Sherilyn Fritz recently spent time in Brazil working to penetrate mysteries of the geologic record of the Amazon River Basin.
Fritz, George Holmes University Professor of Earth and Atmospheric Sciences and Biological Sciences at the University of Nebraska–Lincoln, spent two weeks leading a team seeking information about the history of the climate, geology and biodiversity of tropical South America. The Trans-Amazon Drilling Project aims to reconstruct this history through the study of sediment cores drilled from the riverbed.
“You can look at the modern conditions that help maintain biodiversity, like the nice equitable temperature, high rainfall, topographic variability, but you can also ask the question, how did it come to be,” Fritz said.
Fritz was one of the lead principal investigators, along with researchers from Duke University and the University of Minnesota, as well as colleagues from Sao Paulo and Niterói, Brazil. They have been working toward the project for nearly 10 years. Funding was provided by the International Continental Drilling Program, the National Science Foundation, the Smithsonian, and the Sao Paulo Research Foundation.
The team is studying sediment cores collected at two Amazon River basin sites. They had a rig set up in the west near the Andes Mountains from June to December 2023 and drilled down more than 900 meters. They started drilling at the current site downriver to the east in May.
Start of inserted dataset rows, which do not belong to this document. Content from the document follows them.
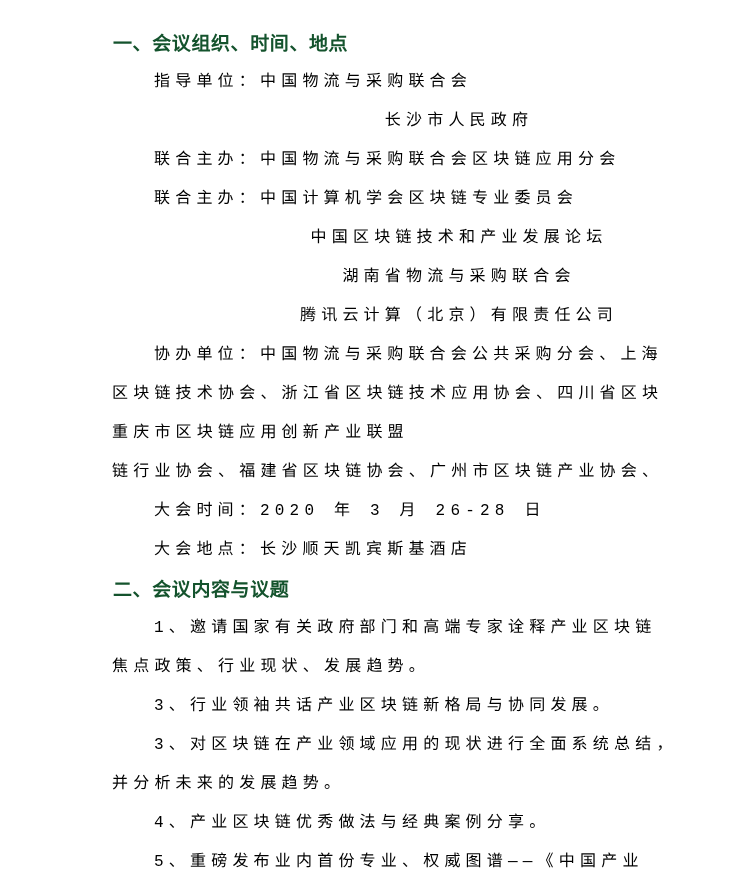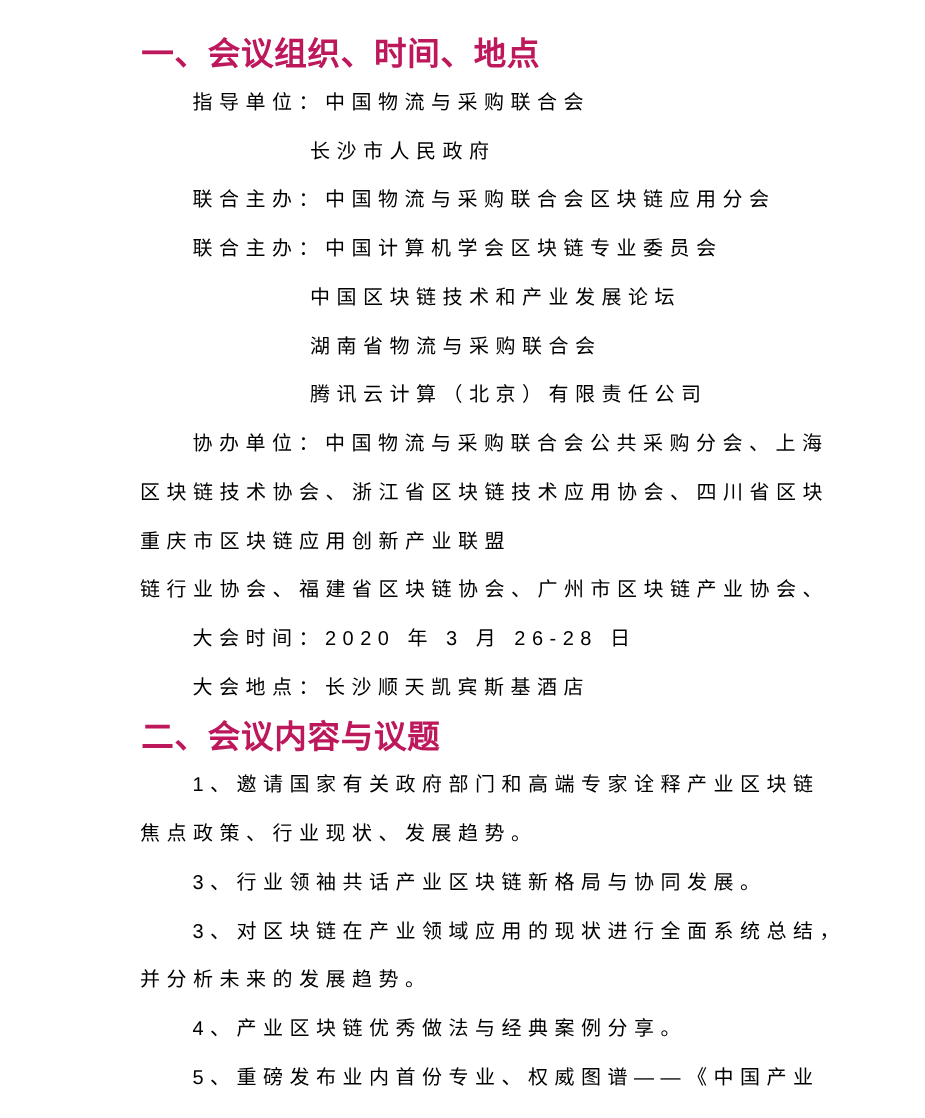"一、会议组织、时间、地点" .heading-line { color: #be185d -> #14532d; font-size: 26px -> 19px }
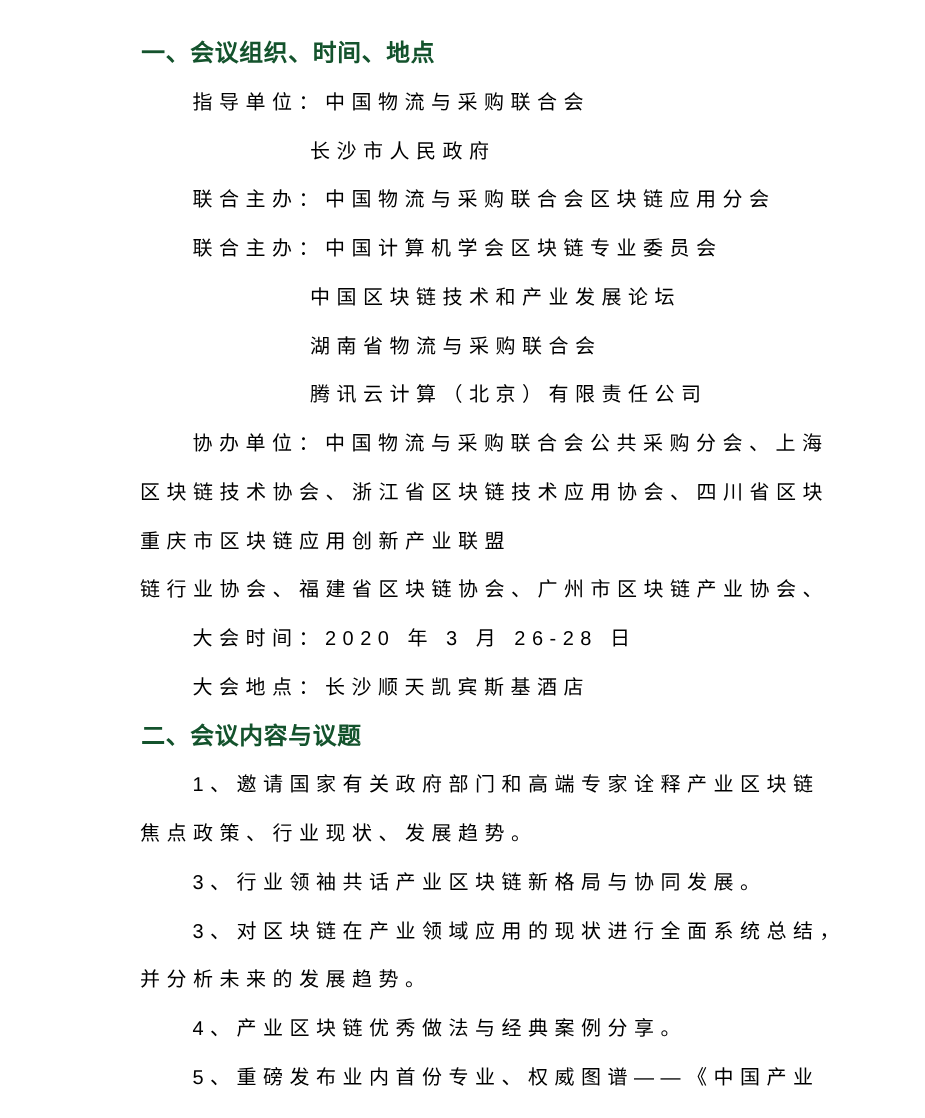"指导单位：中国物流与采购联合会" .line { font-family: Liberation Sans, sans-serif -> Liberation Mono, monospace }
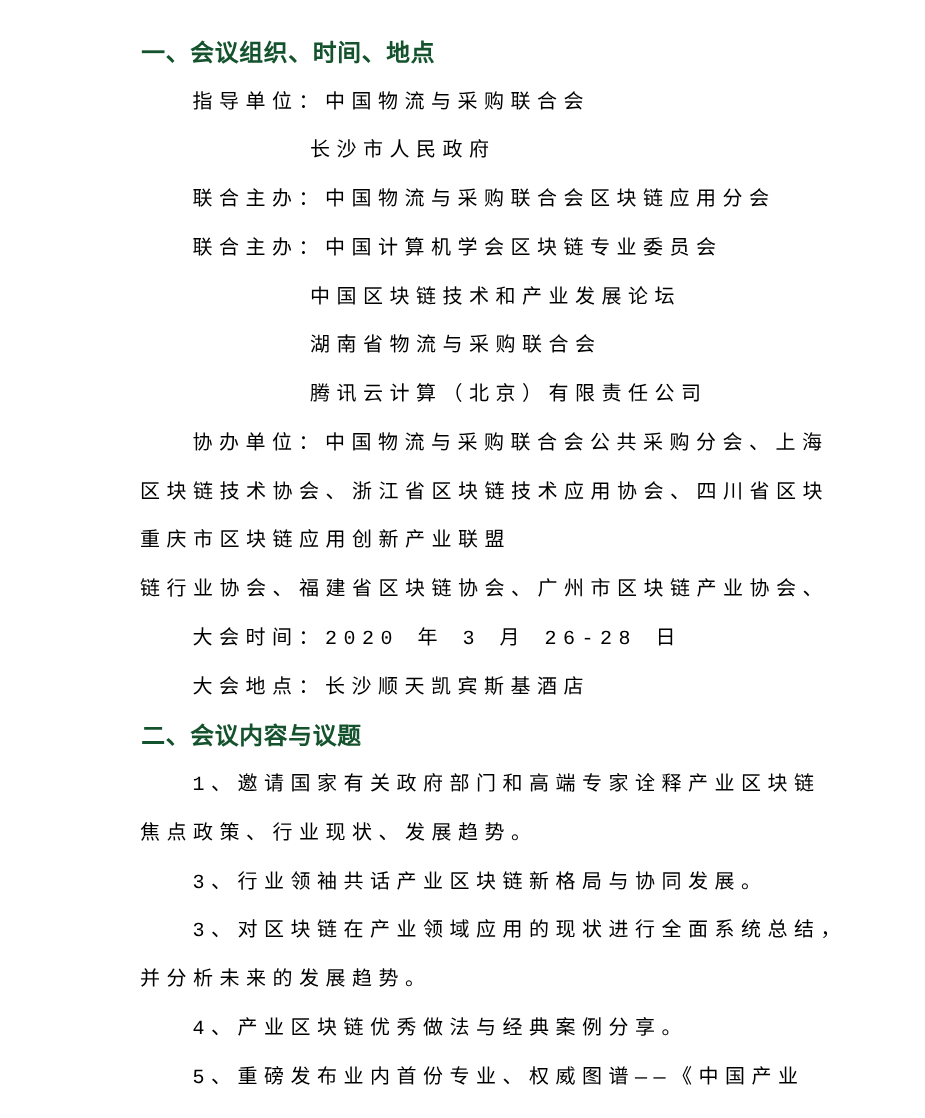"长沙市人民政府" .ind-hang { text-align: none -> center }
Crews should be working at that site until October.
Fritz and the team set out to learn more about conditions over the course of many years that could have contributed to the region’s biodiversity. Historically, hypotheses have included that a stable climate resulted in fewer extinctions, or that new species came about following specific events like the division of a population by a new mountain range.
“Tropical South America has the greatest biodiversity of anywhere on the planet for plants, for butterflies, for amphibians, for most groups, so scientists going back to 18th Century naturalists have asked the question, why,” Fritz said.
During her time on site, Fritz was on the day shift, taking cores from the drill crew and sectioning and labeling them for storage. Crews are working 24 hours a day, with the day shift set from 7 a.m. to 7 p.m.
The first set of cores are now on their way to the Continental Scientific Drilling Facility in Minnesota. Scientists will examine the cores there for the type of sediment and whether it contains things like microfossils or plant fragments. They can see, for example, different layers of clay and sand. This created some challenges in drilling because clay is hard and compacted and sand could collapse in the process.
“The geology changes with depth quite a lot,” Fritz said. “You can see changes in color, changes in texture, and those tell you something about what kind of river environment it likely was deposited in.”
Information from these samples can give the researchers insight into how the rainforest environment evolved over time and how those changes could have correlated to how many and what kind of species lived there at the time. What pollen, plant fragments and chemical compounds are present and reconstructions of precipitation and moisture levels can indicate factors like the water level of the river and whether it contained freshwater or saltwater.
“We have bits and pieces of this history, but it’s a piece here and a piece there in different locations and different time periods, and (this is) one continuous record from one place,” Fritz said. “We have a lot of both physical tools as well as geochemical methods that we didn’t have 10 or 20 years ago that allow us to do things we couldn’t do, so there’s a lot of new opportunities that have opened up. Whatever we get will be eye-opening.”
The team will publish initial results within the next year.